The employment market took a turn for the better in February, as the U.S. produced more than twice the number of jobs compared to January.
Propelled by the private sector, employers added 192,000 net jobs last month, an outcome that matched most economists' expectations, but fell way short of turning around a beleaguered labor market.
The jobless rate ticked down to 8.9 percent, the first time it has been below 9 percent since April 2009. The decline was mostly due to a combination of new hiring and the nearly 90,000 people who left the workforce. Workers who haven't looked for a job in four weeks are no longer counted as unemployed, leading to a jobless rate that is actually lower than reality.
To get back to a healthier 5.5 percent rate, employers will need to start producing 250,000 to 300,000 jobs a month, said Minnesota economist Tom Stinson. If the country reaches that pace, it will take about 30 months to return to what is considered full employment for the country.
"That's a long time," Stinson said. "Forecasters have been saying that this is going to be a long slow climb out of the recession."

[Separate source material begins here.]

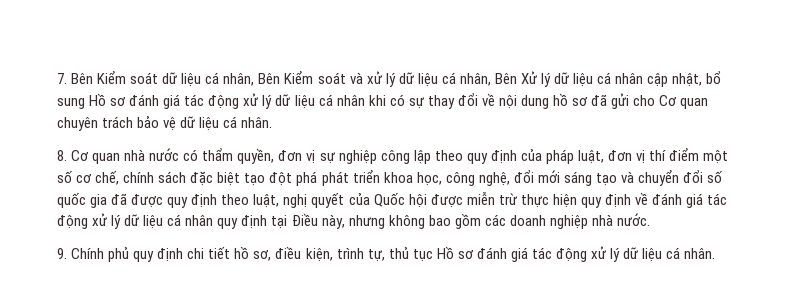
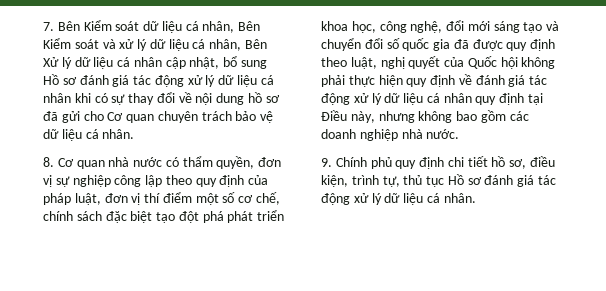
- 8. Cơ quan nhà nước có thẩm quyền, đơn vị sự nghiệp công lập theo quy định của pháp luật, đơn vị thí điểm một số cơ chế, chính sách đặc biệt tạo đột phá phát triển khoa học, công nghệ, đổi mới sáng tạo và chuyển đổi số quốc gia đã được quy định theo luật, nghị quyết của Quốc hội được miễn trừ thực hiện quy định về đánh giá tác động xử lý dữ liệu cá nhân quy định tại Điều này, nhưng không bao gồm các doanh nghiệp nhà nước.
+ 8. Cơ quan nhà nước có thẩm quyền, đơn vị sự nghiệp công lập theo quy định của pháp luật, đơn vị thí điểm một số cơ chế, chính sách đặc biệt tạo đột phá phát triển khoa học, công nghệ, đổi mới sáng tạo và chuyển đổi số quốc gia đã được quy định theo luật, nghị quyết của Quốc hội không phải thực hiện quy định về đánh giá tác động xử lý dữ liệu cá nhân quy định tại Điều này, nhưng không bao gồm các doanh nghiệp nhà nước.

February's job gains came mostly in business services, temporary work, health care, manufacturing and construction. It was the third consecutive month of job growth and certainly the largest. Revised December figures showed 152,000 jobs gained, while January produced just 63,000.
Winter storms pounded much of the country during those months, leaving economists to wonder if February's stronger results were merely a product of less disruptive weather. Others expressed concern that the current level of hiring may not be sustainable given the rising fuel prices due to unrest in the Middle East.
"We would like to see even stronger numbers," said Wells Fargo economist Scott Anderson. "Obviously, we need to recreate all the jobs we lost, which is about 8.4 million" since the recession began.